— WHAT YOU HAVE TO DO —
Find the line holding "shipping: 30.90 -> 35.50" in the entries below. Give it again exactly, along with every line after it up to and including the line holding "total: 585.21 -> 614.39".

— DATA TO USE —
□ □ □ □ □ □ □

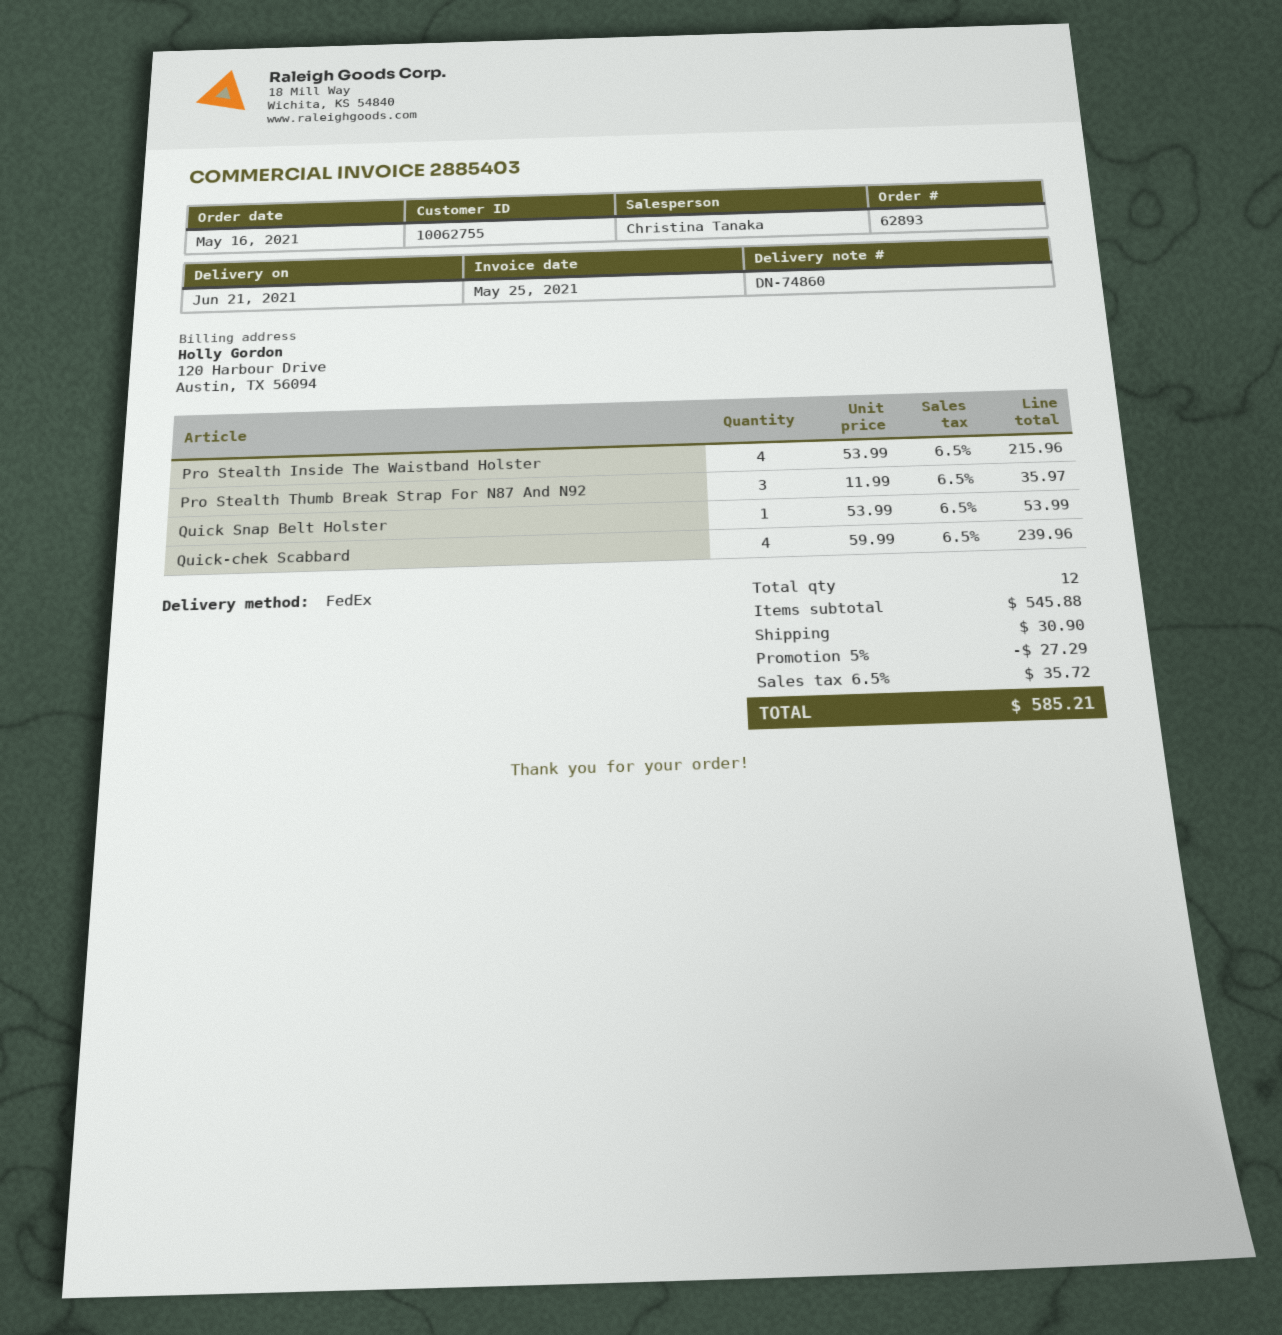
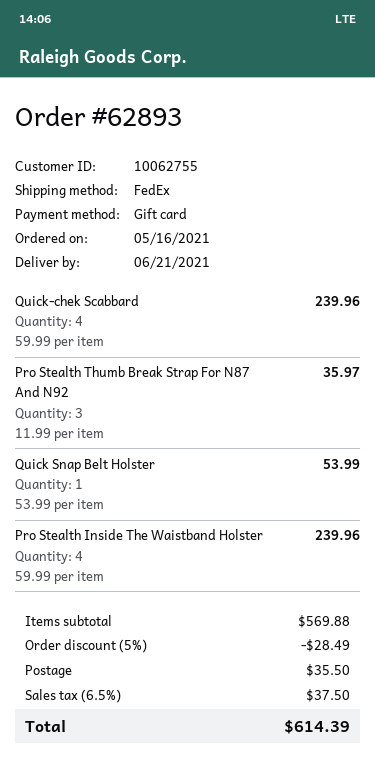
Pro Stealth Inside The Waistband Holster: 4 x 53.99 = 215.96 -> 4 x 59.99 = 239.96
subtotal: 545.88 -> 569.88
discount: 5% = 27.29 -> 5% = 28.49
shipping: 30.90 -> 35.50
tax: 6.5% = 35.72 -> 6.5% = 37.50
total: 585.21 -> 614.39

□ □ □ □ □ □ □

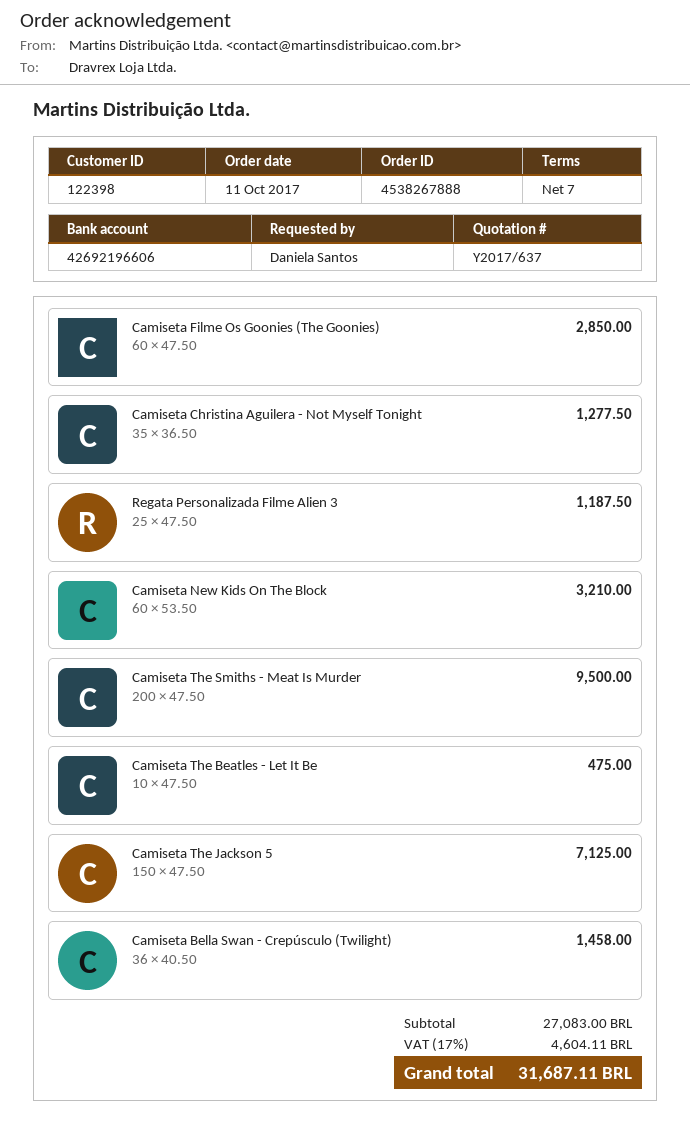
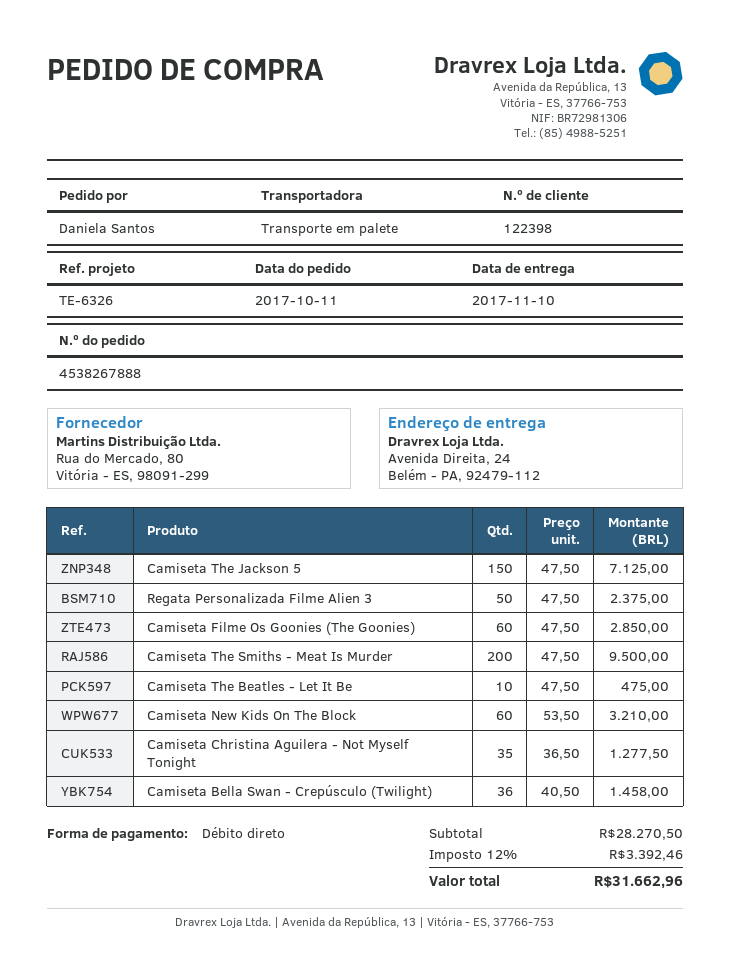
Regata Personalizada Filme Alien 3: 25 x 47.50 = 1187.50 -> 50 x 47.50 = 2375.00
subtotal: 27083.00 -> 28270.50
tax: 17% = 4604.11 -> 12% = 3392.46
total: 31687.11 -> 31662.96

□ □ □ □ □ □ □

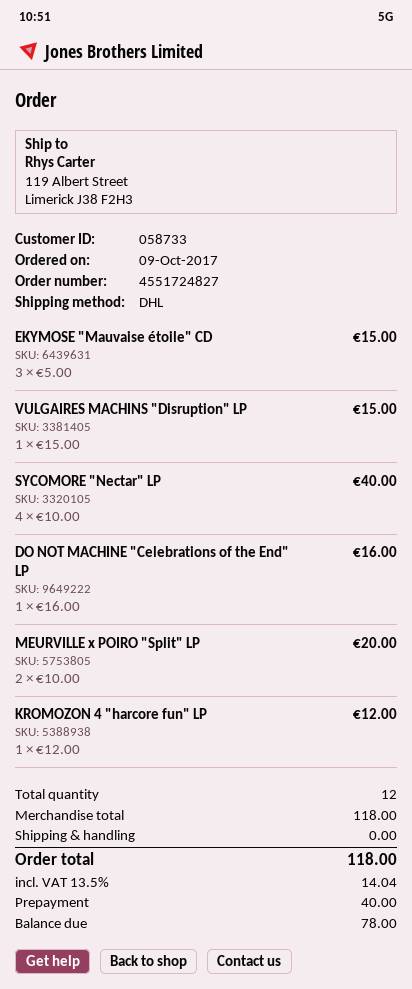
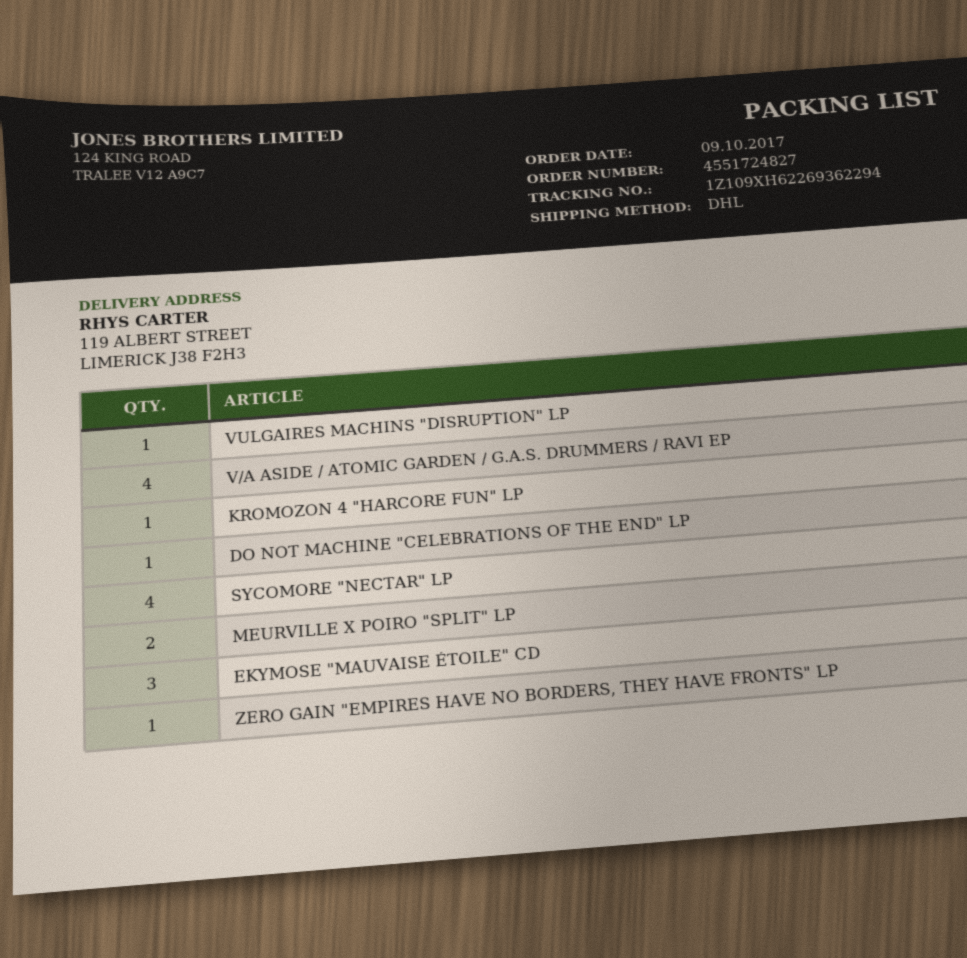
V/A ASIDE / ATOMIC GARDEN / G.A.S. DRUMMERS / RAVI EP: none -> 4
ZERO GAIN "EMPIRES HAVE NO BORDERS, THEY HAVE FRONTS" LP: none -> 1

□ □ □ □ □ □ □

— ANSWER TO THIS TASK —
shipping: 30.90 -> 35.50
tax: 6.5% = 35.72 -> 6.5% = 37.50
total: 585.21 -> 614.39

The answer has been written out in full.